Les grands retournements

1 octobre 2024

L’histoire a connu de grands retournements, l’Art aussi : ainsi Abraham Lincoln, président anti-esclavagiste, donc progressiste, était du parti… Républicain, qui est aujourd’hui celui de Trump défendant plutôt une ligne conservatrice ! La galanterie passe actuellement pour une ruse du mâle blanc asservissant à coup de politesse la gent féminine or elle fut, en son origine, une création des femmes qui, au XVIIème, civilisèrent via les bonnes manières, des hommes aux mœurs brutales… La Peinture fut une passion française, brillante au XIXème, sa renommée se prolongea au XXème via les deux Ecoles de Paris. Depuis 1982, on nous explique doctement que la Peinture c’est ringard, dépassé, réac ou pire : une passion périmée comme disait déjà Bonnard.

La Peinture revient ?

Or voici que des peintres contemporains arrivent au musée d’Orsay (via l’énergique Thomas Lévy-Lasne). Bon, pour une journée seulement, portion congrue mais c’est, en soi, un grand retournement. On accourt. Il y a du monde qui engage conversation avec les artistes debout à côté de leur chevalet où trône leur œuvre : sympathique. Mais que voit-on ? Un Grain de sel n’est pas assez long pour l’analyser par le menu mais disons que ce n’est pas vraiment (à part quelques heureuses exceptions) la Peinture qui revient. C’est ce qu’il en reste après la rupture due à l’arrêt, dans les écoles d’art,  de la transmission du métier et du regard (car le métier ne se limite pas aux recettes d’atelier): le plus souvent (encore une fois, il y a des exceptions) le rendu est plat, plutôt coloré, certes, mais avec peu de profondeur et de texture. On sent un milieu qui s’est formé l’œil ailleurs que devant les tableaux de maîtres ou la nature : devant les écrans. Pas facile dans ces conditions de dépasser la photo, aussi ressent-on souvent un manque de présence (sauf à penser que présence égal grand format), une vacuité qui rend cruelles certaines comparaisons avec les pièces voisines du musée. Si on peut se réjouir de la diversité des courants représentés, cependant comme le disait Max Ernst, « ce n’est pas la colle qui fait le collage », idem du rapport entre toile, pinceaux et pigments avec la Peinture. On en ressort mi-figue mi-raisin, déçu d’une forme d’imagerie mais avec l’espoir que ce soit un passage vers un recommencement…
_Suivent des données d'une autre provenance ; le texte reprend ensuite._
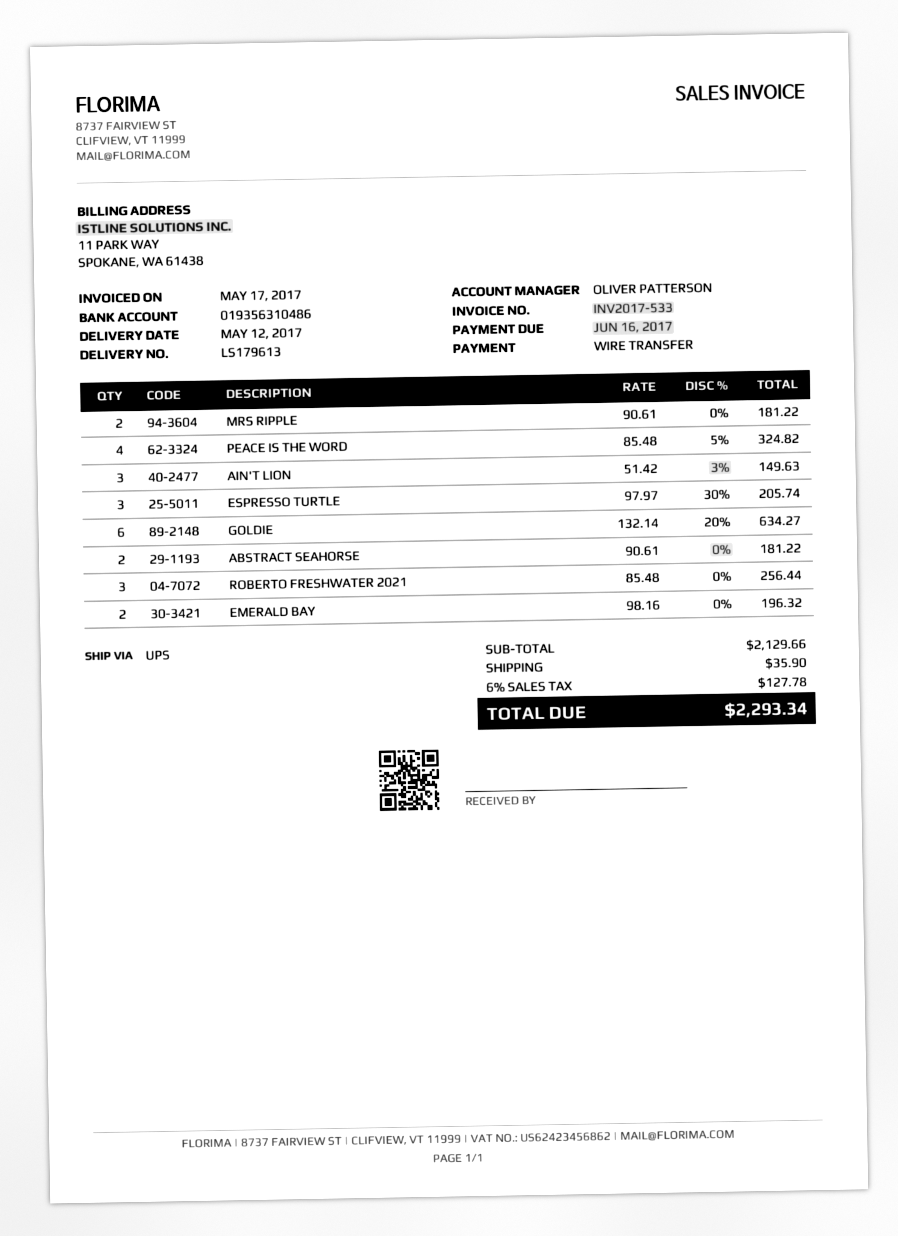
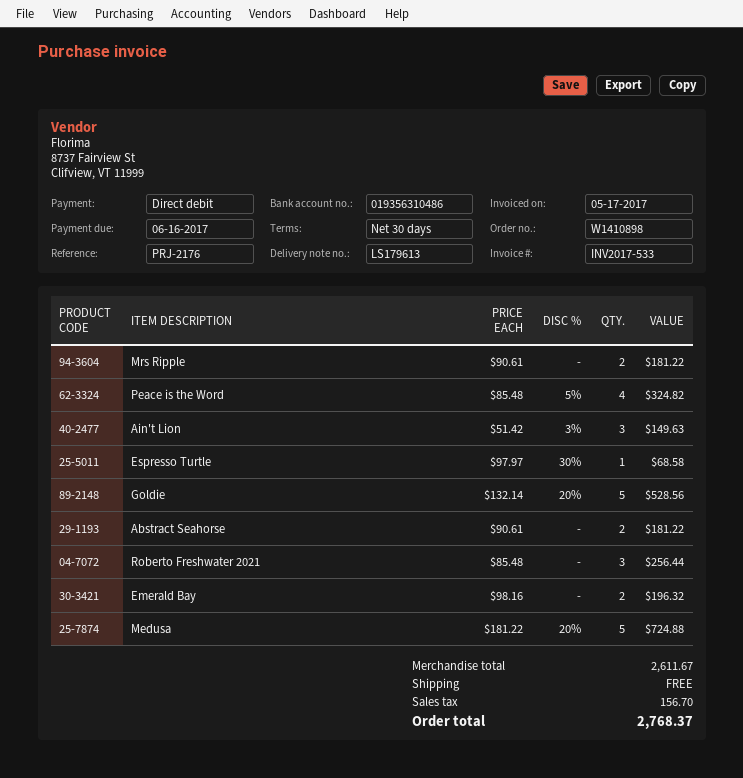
payment method: bank transfer -> direct debit
ESPRESSO TURTLE: 3 x 97.97 - 30% = 205.74 -> 1 x 97.97 - 30% = 68.58
GOLDIE: 6 x 132.14 - 20% = 634.27 -> 5 x 132.14 - 20% = 528.56
Medusa: none -> 5 x 181.22 - 20% = 724.88
subtotal: 2129.66 -> 2611.67
shipping: 35.90 -> 0.00
tax: 127.78 -> 156.70
total: 2293.34 -> 2768.37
« Femmes en or », pour qui ?

Pour les sculpteurs, il y a aussi du retournement dans l’air. Normalement, lorsque des sculptures de personnalités occupaient l’espace public cela donnait lieu à un concours âprement disputé entre des artistes. L’Etat et la Ville de Paris ont décidé de pérenniser les dix « femmes en or », féministes et militantes (1), apparues dans le tableau « Sororité » lors de la Cérémonie d’ouverture des J.O. (2 cliquer). Les décors de cérémonies, par définition éphémères, n’ont pas vocation à être conservés (3) d’où cette « post sculpture » qui ne dépassait pas la photo traduite en 3D version bling-bling, le tout semblant créé par une machine, et pour cause ! Ces bibelots de 4 mètres furent réalisés par « Paname 2024 (4) et fabriqués par impression 3D en résine polymère (durcie à la fibre de verre) par CMDS Factory, en collaboration avec l’entreprise Marie 3D, voilà pour les artistes !

Aujourd’hui exposées près de l’Assemblée nationale, ces « sculptures », ou plutôt « images en 3D », iraient Porte de la Chapelle, ancien haut lieu du crack. D’aucun s’interrogent sur leurs chances de survie mais la disparition des sculpteurs n’est pas un sujet abordé.

Christine Sourgins

(1) Simone de Beauvoir, Olympe de Gouges, Simone Veil, Alice Milliat, Gisèle Halimi, Paulette Nardal, Jeanne Barret, Christine de Pizan, Alice Guy et Louise Michel.

(2) Nouvel article, complet et définitif, sur les pièges de la Cérémonie d’ouverture des J.O. pour la revue La Nef (cliquer)

(3) Aucun décor n’a été conservé pour les « entrées royales » ou « impériales » d’antan, on les connait (mal) par des gravures ou dessins.

(4) Paname 24 est une société, née de l’association de 5 des plus grandes agences de production événementielle françaises (Auditoire, Havas Events, Ubi Bene, Obo et Double 2), chargée de la production exécutive de la cérémonie d’ouverture des Jeux Olympiques sur la Seine et de la cérémonie d’ouverture des Jeux Paralympiques de PARIS 2024.